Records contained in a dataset
———

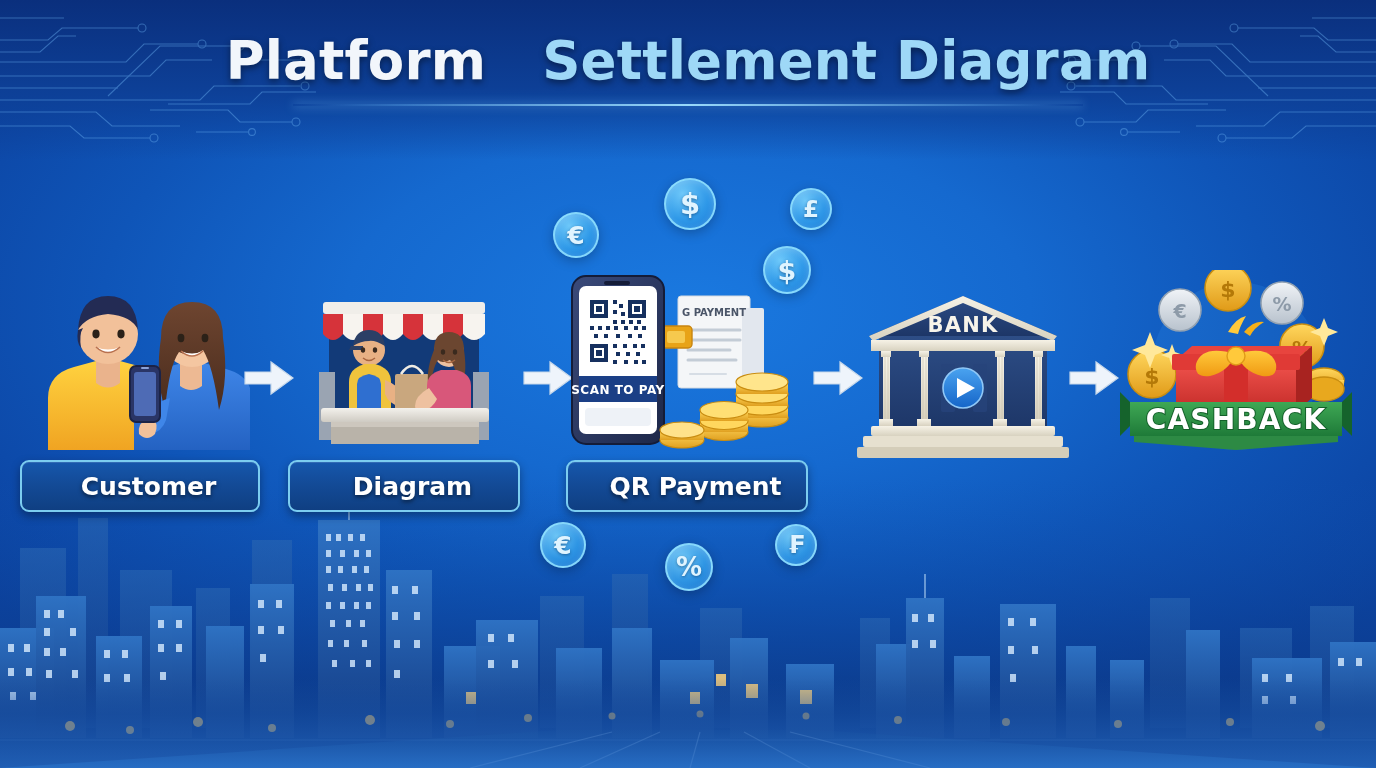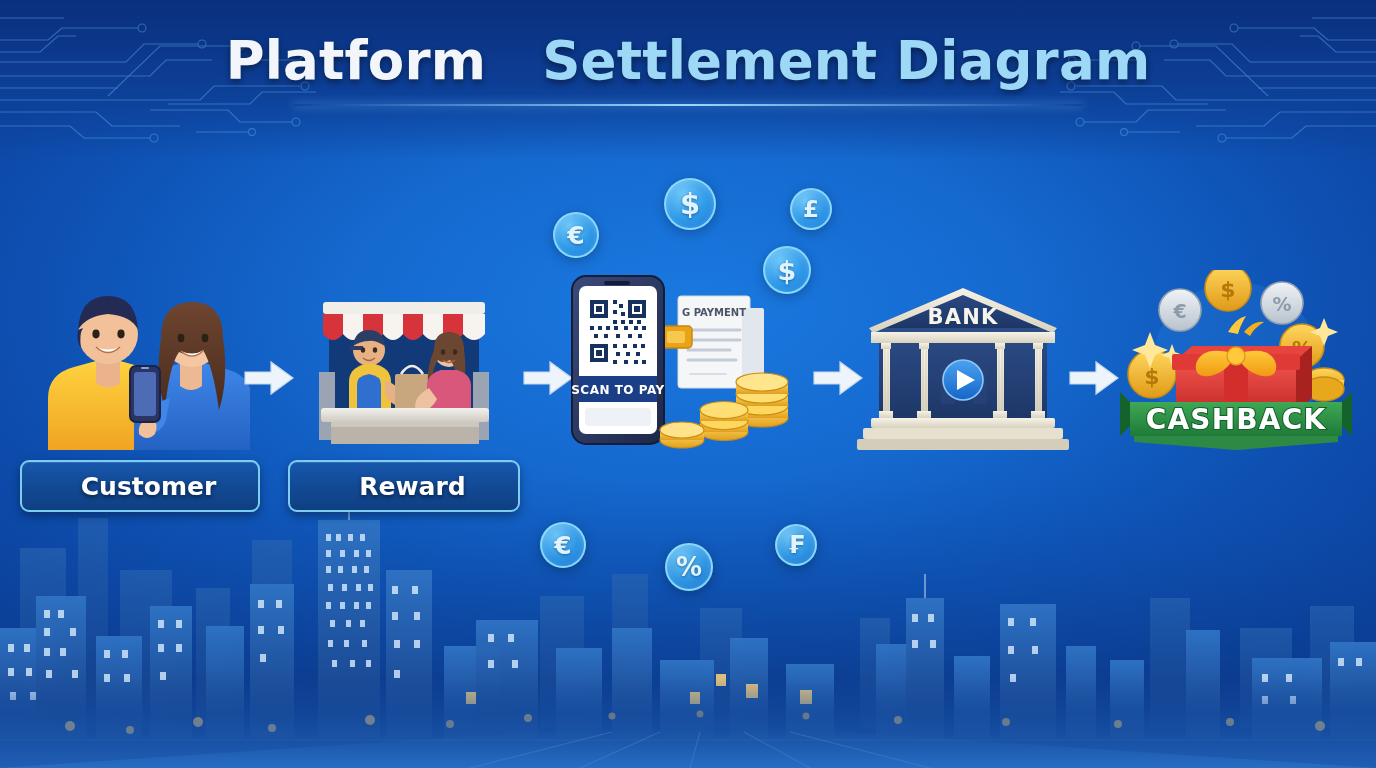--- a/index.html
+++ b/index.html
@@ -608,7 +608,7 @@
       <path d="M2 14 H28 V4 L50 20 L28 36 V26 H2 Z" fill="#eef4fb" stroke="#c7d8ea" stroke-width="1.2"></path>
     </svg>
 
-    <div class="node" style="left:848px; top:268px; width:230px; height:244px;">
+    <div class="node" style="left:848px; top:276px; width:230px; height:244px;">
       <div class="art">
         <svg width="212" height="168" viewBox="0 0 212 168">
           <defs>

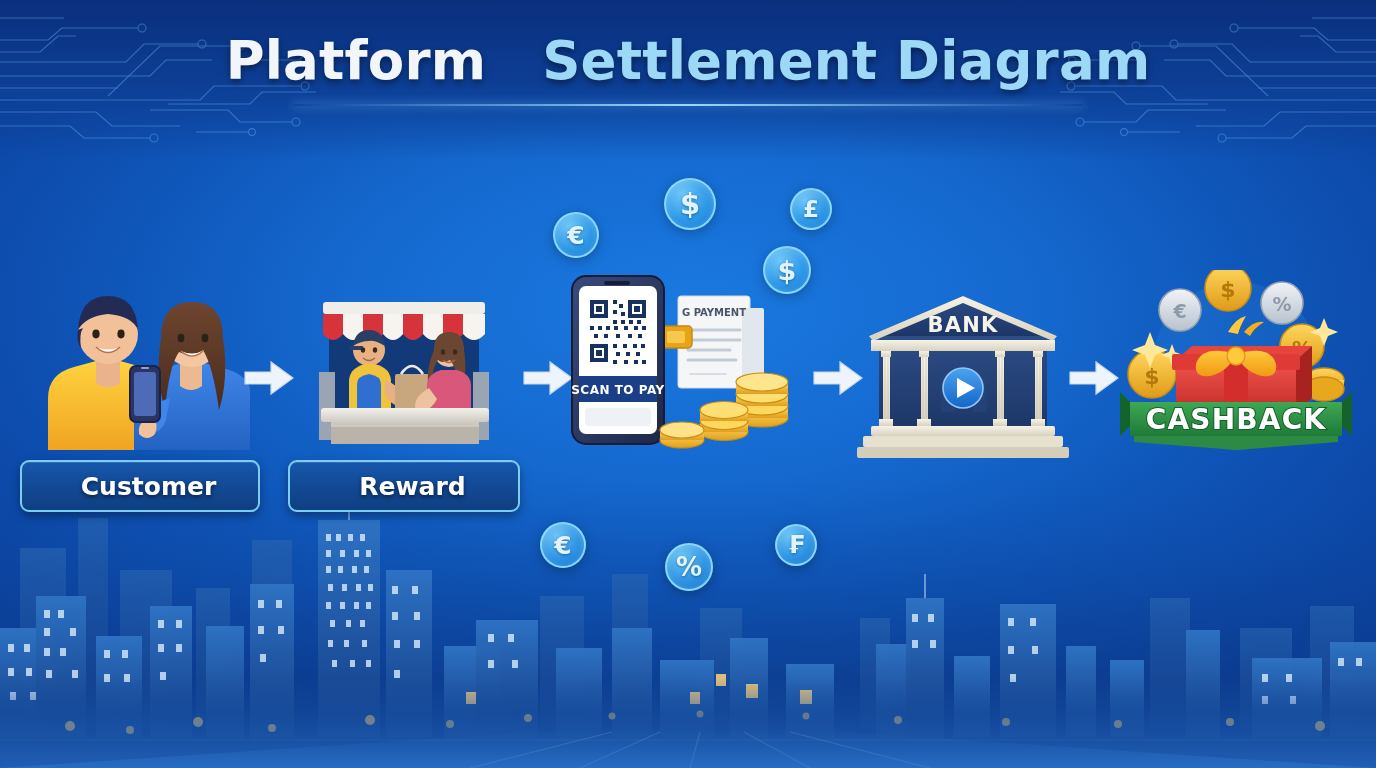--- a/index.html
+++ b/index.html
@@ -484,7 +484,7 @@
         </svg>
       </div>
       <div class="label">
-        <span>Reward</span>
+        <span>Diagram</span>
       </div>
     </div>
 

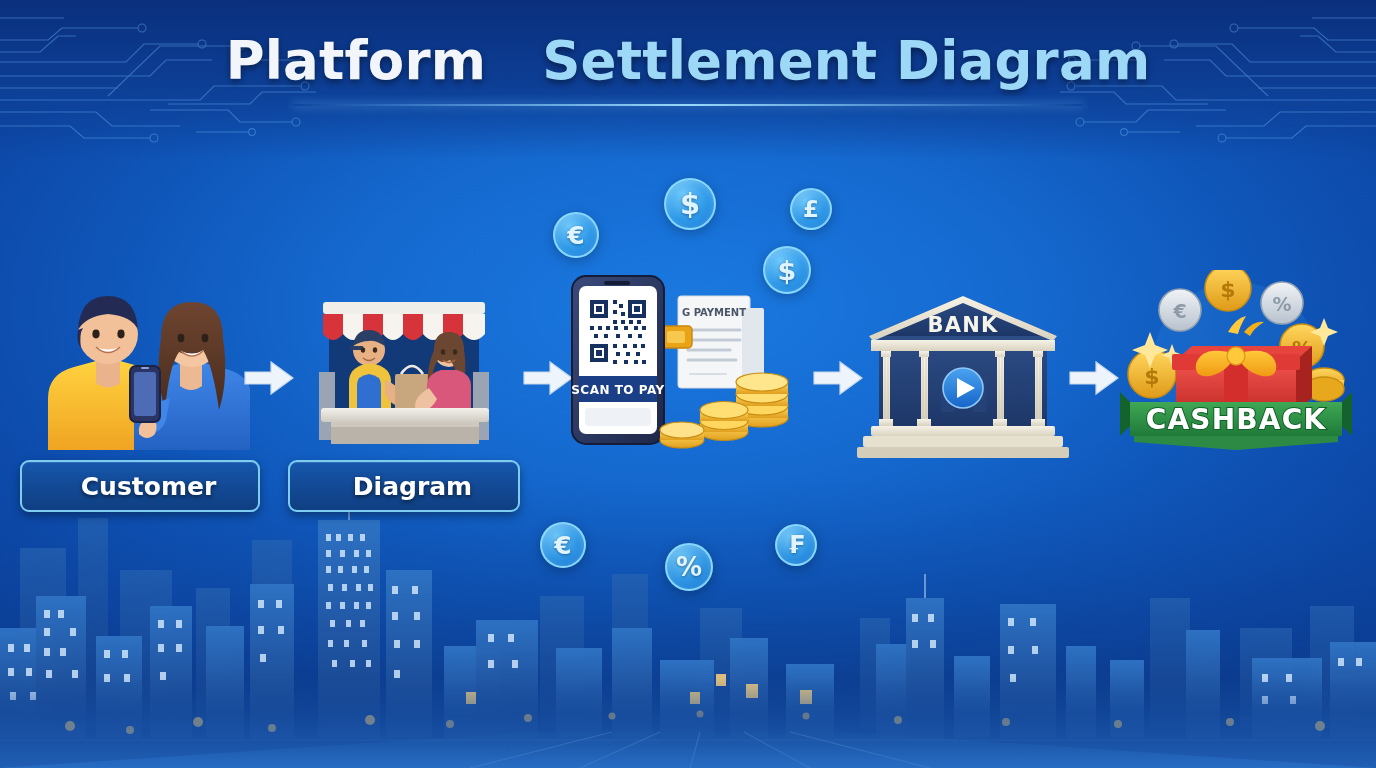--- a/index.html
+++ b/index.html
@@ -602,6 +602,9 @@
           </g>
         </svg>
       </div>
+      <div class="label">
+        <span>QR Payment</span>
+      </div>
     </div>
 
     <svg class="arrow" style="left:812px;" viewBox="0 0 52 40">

———

Instructions to follow: Line by line, retype the records above exactly, minus the images.

Task response:
--- a/index.html
+++ b/index.html
@@ -608,7 +608,7 @@
       <path d="M2 14 H28 V4 L50 20 L28 36 V26 H2 Z" fill="#eef4fb" stroke="#c7d8ea" stroke-width="1.2"></path>
     </svg>
 
-    <div class="node" style="left:848px; top:268px; width:230px; height:244px;">
+    <div class="node" style="left:848px; top:276px; width:230px; height:244px;">
       <div class="art">
         <svg width="212" height="168" viewBox="0 0 212 168">
           <defs>

--- a/index.html
+++ b/index.html
@@ -484,7 +484,7 @@
         </svg>
       </div>
       <div class="label">
-        <span>Reward</span>
+        <span>Diagram</span>
       </div>
     </div>
 

--- a/index.html
+++ b/index.html
@@ -602,6 +602,9 @@
           </g>
         </svg>
       </div>
+      <div class="label">
+        <span>QR Payment</span>
+      </div>
     </div>
 
     <svg class="arrow" style="left:812px;" viewBox="0 0 52 40">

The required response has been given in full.